Work order: Return the full listing unchanged, excluding any images it contains.
(Beginning of Data for review)
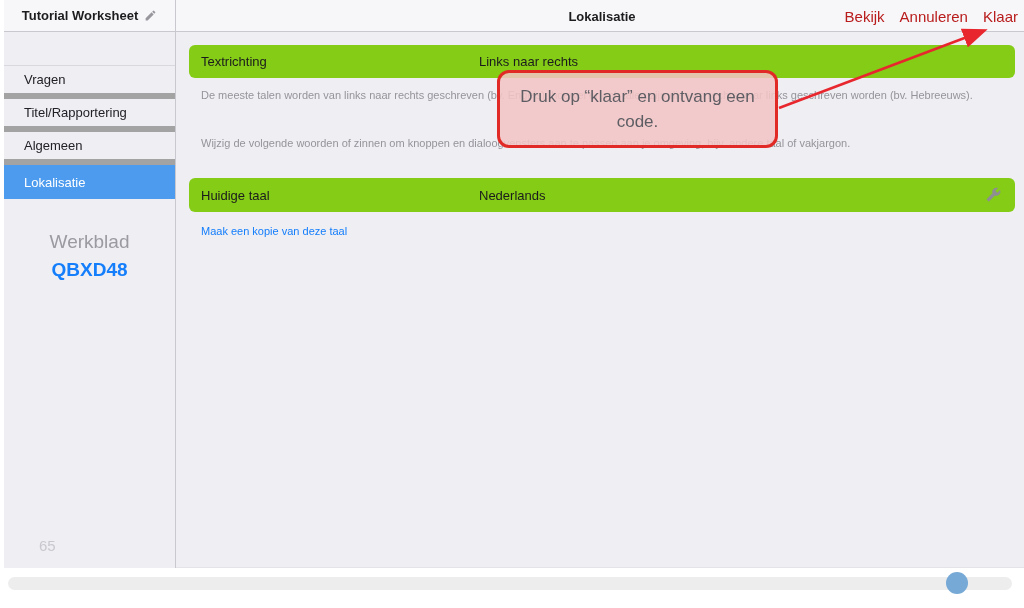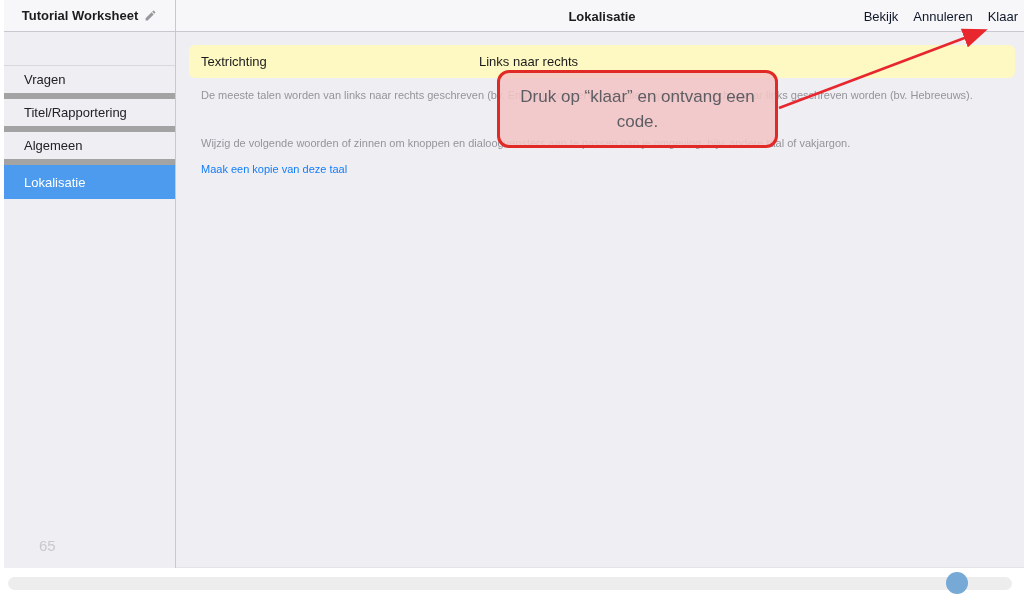--- a/index.html
+++ b/index.html
@@ -40,25 +40,25 @@
   }
   .main-title {
     position:absolute; left:0; right:0; top:0; height:32px;
     display:flex; align-items:center; justify-content:center;
     font-size:13px; font-weight:bold; color:#1c1c1e;
   }
   .header-actions {
     position:absolute; right:10px; top:0; height:32px;
     display:flex; align-items:center; gap:15px;
   }
-  .header-action { font-size:13px; font-weight:500; color:#0f172a; cursor:pointer; }
+  .header-action { font-size:15px; font-weight:500; color:#b91c1c; cursor:pointer; }
   
   .content { position:absolute; left:172px; top:32px; width:852px; height:536px; padding:13px; }
   .row {
-    background:#fef9c3; border-radius:6px; height:33px; position:relative;
+    background:#84cc16; border-radius:6px; height:33px; position:relative;
     display:flex; align-items:center; padding:0 12px;
   }
   .row-label { font-size:13px; color:#1b1b1d; }
   .row-value { position:absolute; left:290px; font-size:13px; color:#1b1b1d; }
   .row-icon { position:absolute; right:14px; top:9px; }
   .desc { margin:10px 0 0 12px; font-size:11px; line-height:14px; color:#95949a; max-width:792px; }
   .hint { margin:34px 0 0 12px; font-size:11px; line-height:14px; color:#95949a; max-width:810px; }
   .row2 { margin-top:28px; height:34px; }
   .para { margin:28px 0 0 12px; font-size:11px; line-height:14px; color:#95949a; max-width:790px; }
   .copy-link { display:inline-block; margin:13px 0 0 12px; font-size:11px; color:#147efb; cursor:pointer; }
@@ -101,20 +101,24 @@
     </div>
     <div class="nav-item">
       <span>Titel/Rapportering</span>
     </div>
     <div class="nav-item">
       <span>Algemeen</span>
     </div>
     <div class="nav-item selected">
       <span>Lokalisatie</span>
     </div>
+    <div class="worksheet-block">
+      <div class="worksheet-label">Werkblad</div>
+      <div class="worksheet-code">QBXD48</div>
+    </div>
     <div class="page-number">65</div>
   </div>
 
   <div class="main-header">
     <div class="main-title">Lokalisatie</div>
     <div class="header-actions">
       <span class="header-action">Bekijk</span>
       <span class="header-action">Annuleren</span>
       <span class="header-action">Klaar</span>
     </div>
@@ -122,20 +126,29 @@
 
   <div class="content">
     <div class="row">
       <span class="row-label">Textrichting</span>
       <span class="row-value">Links naar rechts</span>
     </div>
     <div class="desc">De meeste talen worden van links naar rechts geschreven (bv. Engels), hoewel er ook talen zijn die van rechts naar links geschreven worden (bv. Hebreeuws).</div>
 
     <div class="hint">Wijzig de volgende woorden of zinnen om knoppen en dialoogvensters aan te passen aan je omgeving, bijv. andere taal of vakjargon.</div>
 
+    <div class="row row2">
+      <span class="row-label">Huidige taal</span>
+      <span class="row-value">Nederlands</span>
+      <span class="row-icon">
+        <svg class="icon" width="15" height="15" viewBox="0 0 24 24" fill="#8e8e93" style="transform:scaleX(-1);">
+          <path d="M22.7 19l-9.1-9.1c.9-2.3.4-5-1.5-6.9-2-2-5-2.4-7.4-1.3L9 6 6 9 1.6 4.7C.4 7.1.9 10.1 2.9 12.1c1.9 1.9 4.6 2.4 6.9 1.5l9.1 9.1c.4.4 1 .4 1.4 0l2.3-2.3c.5-.4.5-1.1.1-1.4z"></path>
+        </svg>
+      </span>
+    </div>
 
     <span class="copy-link">Maak een kopie van deze taal</span>
   </div>
 
 </div>
 
 <div class="callout">
   <span>Druk op “klaar” en ontvang een code.</span>
 </div>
(End of Data for review)
Solved problem:
--- a/index.html
+++ b/index.html
@@ -40,25 +40,25 @@
   }
   .main-title {
     position:absolute; left:0; right:0; top:0; height:32px;
     display:flex; align-items:center; justify-content:center;
     font-size:13px; font-weight:bold; color:#1c1c1e;
   }
   .header-actions {
     position:absolute; right:10px; top:0; height:32px;
     display:flex; align-items:center; gap:15px;
   }
-  .header-action { font-size:13px; font-weight:500; color:#0f172a; cursor:pointer; }
+  .header-action { font-size:15px; font-weight:500; color:#b91c1c; cursor:pointer; }
   
   .content { position:absolute; left:172px; top:32px; width:852px; height:536px; padding:13px; }
   .row {
-    background:#fef9c3; border-radius:6px; height:33px; position:relative;
+    background:#84cc16; border-radius:6px; height:33px; position:relative;
     display:flex; align-items:center; padding:0 12px;
   }
   .row-label { font-size:13px; color:#1b1b1d; }
   .row-value { position:absolute; left:290px; font-size:13px; color:#1b1b1d; }
   .row-icon { position:absolute; right:14px; top:9px; }
   .desc { margin:10px 0 0 12px; font-size:11px; line-height:14px; color:#95949a; max-width:792px; }
   .hint { margin:34px 0 0 12px; font-size:11px; line-height:14px; color:#95949a; max-width:810px; }
   .row2 { margin-top:28px; height:34px; }
   .para { margin:28px 0 0 12px; font-size:11px; line-height:14px; color:#95949a; max-width:790px; }
   .copy-link { display:inline-block; margin:13px 0 0 12px; font-size:11px; color:#147efb; cursor:pointer; }
@@ -101,20 +101,24 @@
     </div>
     <div class="nav-item">
       <span>Titel/Rapportering</span>
     </div>
     <div class="nav-item">
       <span>Algemeen</span>
     </div>
     <div class="nav-item selected">
       <span>Lokalisatie</span>
     </div>
+    <div class="worksheet-block">
+      <div class="worksheet-label">Werkblad</div>
+      <div class="worksheet-code">QBXD48</div>
+    </div>
     <div class="page-number">65</div>
   </div>
 
   <div class="main-header">
     <div class="main-title">Lokalisatie</div>
     <div class="header-actions">
       <span class="header-action">Bekijk</span>
       <span class="header-action">Annuleren</span>
       <span class="header-action">Klaar</span>
     </div>
@@ -122,20 +126,29 @@
 
   <div class="content">
     <div class="row">
       <span class="row-label">Textrichting</span>
       <span class="row-value">Links naar rechts</span>
     </div>
     <div class="desc">De meeste talen worden van links naar rechts geschreven (bv. Engels), hoewel er ook talen zijn die van rechts naar links geschreven worden (bv. Hebreeuws).</div>
 
     <div class="hint">Wijzig de volgende woorden of zinnen om knoppen en dialoogvensters aan te passen aan je omgeving, bijv. andere taal of vakjargon.</div>
 
+    <div class="row row2">
+      <span class="row-label">Huidige taal</span>
+      <span class="row-value">Nederlands</span>
+      <span class="row-icon">
+        <svg class="icon" width="15" height="15" viewBox="0 0 24 24" fill="#8e8e93" style="transform:scaleX(-1);">
+          <path d="M22.7 19l-9.1-9.1c.9-2.3.4-5-1.5-6.9-2-2-5-2.4-7.4-1.3L9 6 6 9 1.6 4.7C.4 7.1.9 10.1 2.9 12.1c1.9 1.9 4.6 2.4 6.9 1.5l9.1 9.1c.4.4 1 .4 1.4 0l2.3-2.3c.5-.4.5-1.1.1-1.4z"></path>
+        </svg>
+      </span>
+    </div>
 
     <span class="copy-link">Maak een kopie van deze taal</span>
   </div>
 
 </div>
 
 <div class="callout">
   <span>Druk op “klaar” en ontvang een code.</span>
 </div>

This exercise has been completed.